Engineering a zero-hallucination agentic RAG system for clinical triage guidelines
Vstorm built a HIPAA-compliant agentic RAG system for Schmitt-Thompson Clinical Content, translating proprietary clinical triage guidelines into a zero-hallucination AI pipeline.
Scenarios used to validate the system accuracy
correct Correct Recommended Disposition rate reached
Hallucinations in the system

Schmitt-Thompson Clinical Content (STCC) is one of the most widely deployed clinical decision-support publishers in North America.
Its triage guidelines, structured clinical frameworks that determine urgency and route patients to the appropriate level of care, are in active use across more than 400 health systems and health plans, and in an additional 10,000 physician practices.
Industry
Healthcare
Headquarters
United States
Company size
10+
STCC provides the most comprehensive triage and advice content, spanning the continuum of delivery:
After Hours, used by call center nurses and Office Hours, used in practices and clinics.
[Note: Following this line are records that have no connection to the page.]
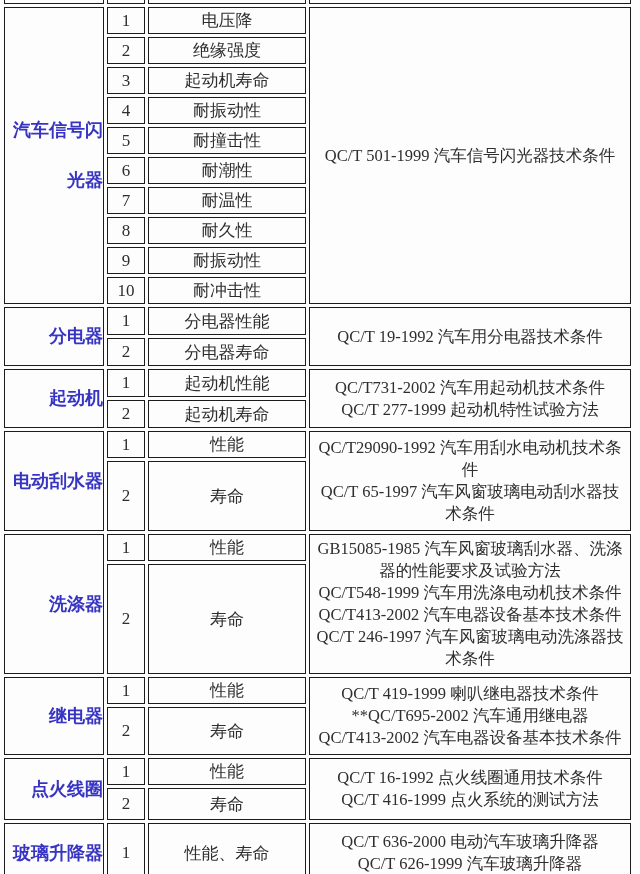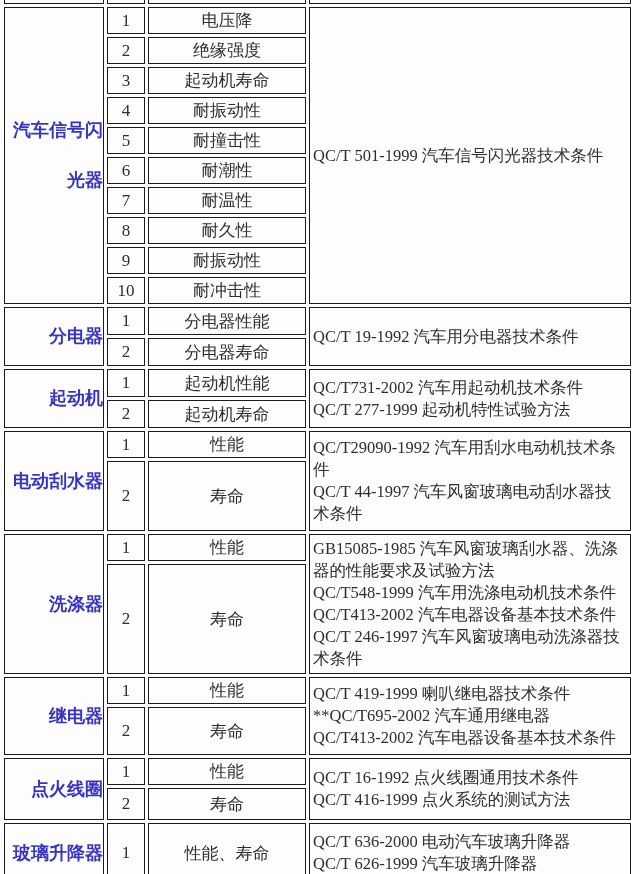--- a/index.html
+++ b/index.html
@@ -40,21 +40,21 @@
     color:#3734c4;
     font-weight:bold;
     font-size:18px;
     text-align:right;
     line-height:1.6;
   }
   td.product.spread{line-height:2.75;}
   td.num{text-align:center;}
   td.item{text-align:center;margin-left:43px;}
   td.std{
-    text-align:left;
+    text-align:center;
     padding:1px 3px;
     line-height:22px;
     font-size:16.5px;
   }
   tr.clip-row td{border-color:#1c1c1c;}
   tr.r25 td{height:25px;}
   tr.r26 td{height:26px;}
   tr.r30 td{height:30px;}
   tr.r46 td{height:46px;}
   tr.r56 td{height:56px;}
@@ -153,21 +153,21 @@
       <td class="num">2</td>
       <td class="item">起动机寿命</td>
     </tr>
 
     <tr class="r25">
       <td class="product" rowspan="2">电动刮水器</td>
       <td class="num">1</td>
       <td class="item">性能</td>
       <td class="std" rowspan="2">
         <div>QC/T29090-1992 汽车用刮水电动机技术条件</div>
-        <div>QC/T 44-1997 汽车风窗玻璃电动刮水器技术条件</div>
+        <div>QC/T 65-1997 汽车风窗玻璃电动刮水器技术条件</div>
       </td>
     </tr>
     <tr class="r68">
       <td class="num">2</td>
       <td class="item">寿命</td>
     </tr>
 
     <tr class="r25">
       <td class="product" rowspan="2">洗涤器</td>
       <td class="num">1</td>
Vstorm’s impact, the TL;DR:
- Vstorm built a HIPAA-compliant agentic RAG system for Schmitt-Thompson Clinical Content, translating proprietary clinical triage guidelines into a zero-hallucination AI pipeline.
- The core engineering challenge was reliably parsing logic-based, non-natural-language content.
- Vstorm’s team designed a four-stage agentic pipeline, compared PDF versus database retrieval (database won), and evaluated three GPT model versions across nine proof-of-concept builds.
- Tested against 329 validated clinical scenarios across 16 guidelines, the system achieved disposition accuracy within five percentage points of set benchmarks on 13 of 16 guidelines.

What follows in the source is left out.